Map #19: December 19, 2016

Difficulty Level: 7

This week’s map is split into four pieces. Here are links to larger versions of the pieces showing the United States, the United Kingdom, Europe, and the world.

This map is the third map in a five-week series. During this series, we will keep track of both the usual week-to-week scores and your cumulative score over the five-week period.

This map is a proportional symbol map of the world. (Do you need a refresher on what a proportional symbol map is? Visit our “Basics” page for a quick primer.) For convenience, we have split this week’s map into four parts depicting the United States, the United Kingdom, Europe, and the world. But while the map appears in four parts, you should think of it as a single map. The scale of the dots is the same across the pieces; in other words, an orange dot on the piece showing the United States denotes exactly the same thing as an orange dot on the piece showing the United Kingdom. The large red dot (there is only one) indicates that a particular place has the most of this week’s mystery statistic; the small purple dots (there are nineteen) indicate that a particular place has the least of that same statistic. Your job for this week: figure out what statistic is represented by this proportional symbol map.

Stumped? Check back Tuesday, Wednesday, Thursday, and Friday for hints about where to focus your investigation. The answer will be posted on Monday, December 26. Good luck!

Note: Some aspects of this map have, for lack of a better word, evolved since it was originally posted on Monday. The data used to create it is neither entirely reliable nor easy to sort. A few guessers have recommended adding dots, and we have done so in three cities: Kyoto, Pittsburgh, and Edinburgh. We have also slightly enlarged the dot in Baltimore from dark blue to cyan. There has also been some debate over the dots in New York, though we’re convinced they’re accurate, at least by the somewhat arbitrary standard we have also applied in Germany. Our apologies if any of these things has thrown you off.

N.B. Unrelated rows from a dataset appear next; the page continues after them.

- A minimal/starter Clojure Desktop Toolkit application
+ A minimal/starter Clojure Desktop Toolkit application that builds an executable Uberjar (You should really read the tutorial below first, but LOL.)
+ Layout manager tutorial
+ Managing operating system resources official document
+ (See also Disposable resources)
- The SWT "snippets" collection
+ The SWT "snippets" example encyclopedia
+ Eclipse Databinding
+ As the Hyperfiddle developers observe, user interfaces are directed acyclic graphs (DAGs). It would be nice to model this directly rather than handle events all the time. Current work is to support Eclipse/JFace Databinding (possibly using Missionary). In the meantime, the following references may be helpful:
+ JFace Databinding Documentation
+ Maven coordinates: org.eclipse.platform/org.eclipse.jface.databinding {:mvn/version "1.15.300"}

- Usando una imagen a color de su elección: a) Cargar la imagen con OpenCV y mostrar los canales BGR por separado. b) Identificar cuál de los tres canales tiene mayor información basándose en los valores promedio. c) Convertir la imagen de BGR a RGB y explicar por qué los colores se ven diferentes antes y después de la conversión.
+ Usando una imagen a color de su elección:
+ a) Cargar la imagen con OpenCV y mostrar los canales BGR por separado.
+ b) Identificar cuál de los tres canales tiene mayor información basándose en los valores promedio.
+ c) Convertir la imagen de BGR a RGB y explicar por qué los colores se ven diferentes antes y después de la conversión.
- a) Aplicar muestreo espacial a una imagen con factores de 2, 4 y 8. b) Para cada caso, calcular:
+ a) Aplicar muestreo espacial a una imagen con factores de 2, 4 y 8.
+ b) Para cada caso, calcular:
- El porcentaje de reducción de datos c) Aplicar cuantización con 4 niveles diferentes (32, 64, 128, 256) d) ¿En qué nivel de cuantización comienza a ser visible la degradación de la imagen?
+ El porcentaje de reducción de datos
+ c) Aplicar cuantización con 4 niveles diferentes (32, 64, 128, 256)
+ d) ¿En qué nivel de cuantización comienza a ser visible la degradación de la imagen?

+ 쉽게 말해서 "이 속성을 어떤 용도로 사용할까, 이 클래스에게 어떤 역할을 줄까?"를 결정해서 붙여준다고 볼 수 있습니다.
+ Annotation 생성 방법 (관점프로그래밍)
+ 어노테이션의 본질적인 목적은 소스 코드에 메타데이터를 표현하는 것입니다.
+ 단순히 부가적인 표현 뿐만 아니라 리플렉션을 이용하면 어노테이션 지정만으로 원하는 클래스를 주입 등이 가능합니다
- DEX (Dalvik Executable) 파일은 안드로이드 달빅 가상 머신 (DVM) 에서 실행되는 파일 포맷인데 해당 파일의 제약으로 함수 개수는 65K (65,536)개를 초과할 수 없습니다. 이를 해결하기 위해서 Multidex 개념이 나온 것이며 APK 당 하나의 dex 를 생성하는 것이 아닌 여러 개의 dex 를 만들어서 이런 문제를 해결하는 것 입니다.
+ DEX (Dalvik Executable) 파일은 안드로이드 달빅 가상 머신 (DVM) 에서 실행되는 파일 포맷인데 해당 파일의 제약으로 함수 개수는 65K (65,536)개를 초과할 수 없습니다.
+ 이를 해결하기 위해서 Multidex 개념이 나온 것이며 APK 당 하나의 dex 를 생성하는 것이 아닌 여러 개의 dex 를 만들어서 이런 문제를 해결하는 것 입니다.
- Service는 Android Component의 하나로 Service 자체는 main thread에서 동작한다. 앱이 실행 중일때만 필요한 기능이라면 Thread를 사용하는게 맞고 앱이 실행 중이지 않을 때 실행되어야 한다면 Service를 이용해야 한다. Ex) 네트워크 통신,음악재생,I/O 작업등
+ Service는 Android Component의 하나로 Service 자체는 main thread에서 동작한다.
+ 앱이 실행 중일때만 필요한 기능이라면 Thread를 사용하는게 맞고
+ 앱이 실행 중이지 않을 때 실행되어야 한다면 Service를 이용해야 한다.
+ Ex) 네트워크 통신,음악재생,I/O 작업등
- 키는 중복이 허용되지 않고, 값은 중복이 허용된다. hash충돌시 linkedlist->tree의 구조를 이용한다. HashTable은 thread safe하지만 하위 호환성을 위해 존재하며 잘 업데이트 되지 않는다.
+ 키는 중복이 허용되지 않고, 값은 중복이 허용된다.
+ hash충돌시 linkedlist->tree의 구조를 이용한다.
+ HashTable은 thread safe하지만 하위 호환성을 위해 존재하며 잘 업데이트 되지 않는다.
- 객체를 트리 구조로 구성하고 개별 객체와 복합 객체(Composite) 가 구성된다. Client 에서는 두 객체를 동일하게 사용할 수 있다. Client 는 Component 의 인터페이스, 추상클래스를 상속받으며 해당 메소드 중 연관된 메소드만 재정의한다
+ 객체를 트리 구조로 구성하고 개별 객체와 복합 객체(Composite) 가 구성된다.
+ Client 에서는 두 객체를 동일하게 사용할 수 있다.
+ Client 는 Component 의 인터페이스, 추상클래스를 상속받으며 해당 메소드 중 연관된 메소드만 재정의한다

Tuesday’s hint: The first step toward figuring out this map is to understand what kinds of places are represented on it. Many of the dots are centered on big cities, including London, Paris, and New York. But there are also a lot of dots in less populated areas. You might want to check out the overlapping dots in central Germany, the northernmost cyan dot in Sweden, the overlapping orange and green dots in the United Kingdom, the yellow dot in the United Kingdom, the blue dot in eastern Illinois, the green dot in south central New York, the green dot in southern Connecticut, and the orange dot in central New Jersey. What do the places indicated by these dots have in common?

Wednesday’s hint: If you undertook the investigations suggested by yesterday’s hint, you will have noticed that many of the dots on this map are in university towns, and especially towns with prestigious universities. For example, that dot in southern Connecticut is in New Haven, home to Yale University. The dot in south central New York is in Ithaca, home to Cornell University. Sometimes, there are multiple dots in the same city, which is an indication that we are mapping the universities themselves, rather than the cities where they are located. For example, Cambridge, Massachusetts, is home to both a red dot and an orange dot; these refer to Harvard University and the Massachusetts Institute of Technology, respectively. The northernmost dot in Sweden represents Uppsala University, the oldest university in Sweden. And that central blue dot in Germany represents the University of Göttingen, one of the most prestigious universities in Germany.

Now, all this talk of prestigious universities might make you think about university rankings (indeed, some of you have submitted guesses to this effect). The problem is that nearly every recently published list of rankings includes universities in Asia, including (depending which list you look at) the likes of the National University of Singapore, Hong Kong University, Peking University, and Tsinghua University. Yet none of those universities is represented on this map. So you’re going to need to find a measure in which American and European universities far outpace peer institutions in Asia. In order to do this, you will have to look to historical trends rather than worry about current rankings.

Thursday’s hint: Yesterday’s hint mentioned that many of the dots on this map indicate universities, but that isn’t the case for all the dots. Two of the dots actually refer to for-profit businesses: the green dot in Murray Hill, New Jersey, represents Bell Labs (formerly owned by Bell Telephone and then AT&T; now owned by Nokia), while one of the two dark blue dots in Zurich represents the lab there run by IBM.

Friday’s hint: Most of the countries marked with dots on this map are relatively populous countries. There is, however, one country with a fairly small population that nevertheless has some good-sized dots: Sweden. There are two cyan dots—one in Stockholm and one in Uppsala—as well as a small magenta dot in Stockholm. One reason Sweden does especially well in this week’s statistic is that the people who determine it are themselves Swedes.